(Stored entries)
--*--

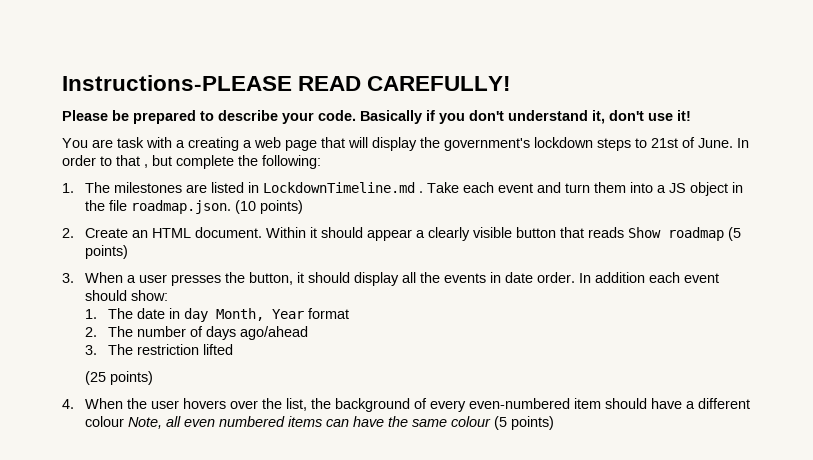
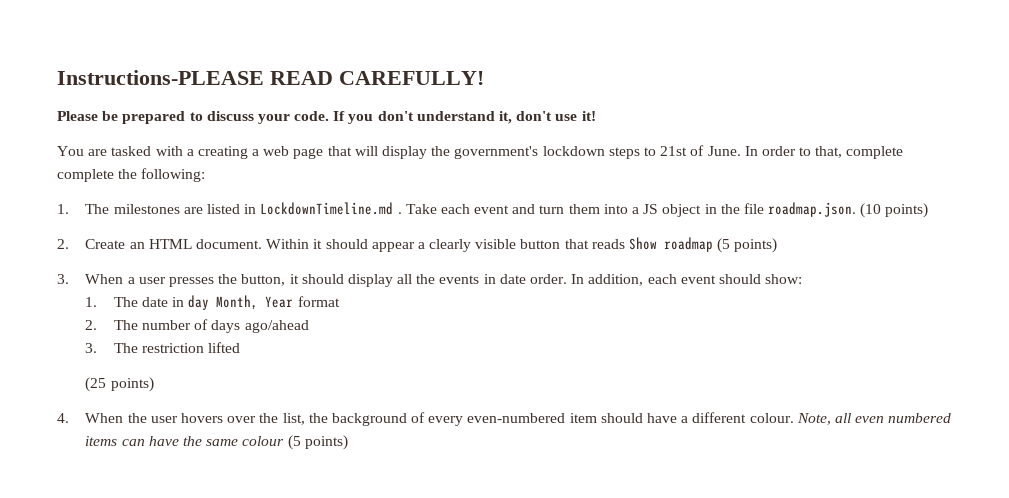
[218,110,278,121] describe -> [206,111,254,121] discuss
[360,110,435,124] Basically if -> [333,111,346,121] If
[117,137,144,148] task -> [111,146,152,156] tasked
[116,155,172,168] that , but -> [815,146,904,159] that, complete
[595,272,646,283] addition -> [588,274,644,286] addition,
[85,416,125,427] colour -> [749,413,794,423] colour.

--*--

▸ EXERCISE BRIEF
Your answer must be the line with "[360,110,435,124] Basically if" and all lines after it through the final line of the entries, copied exactly and with nothing added.

▸ FINAL ANSWER
[360,110,435,124] Basically if -> [333,111,346,121] If
[117,137,144,148] task -> [111,146,152,156] tasked
[116,155,172,168] that , but -> [815,146,904,159] that, complete
[595,272,646,283] addition -> [588,274,644,286] addition,
[85,416,125,427] colour -> [749,413,794,423] colour.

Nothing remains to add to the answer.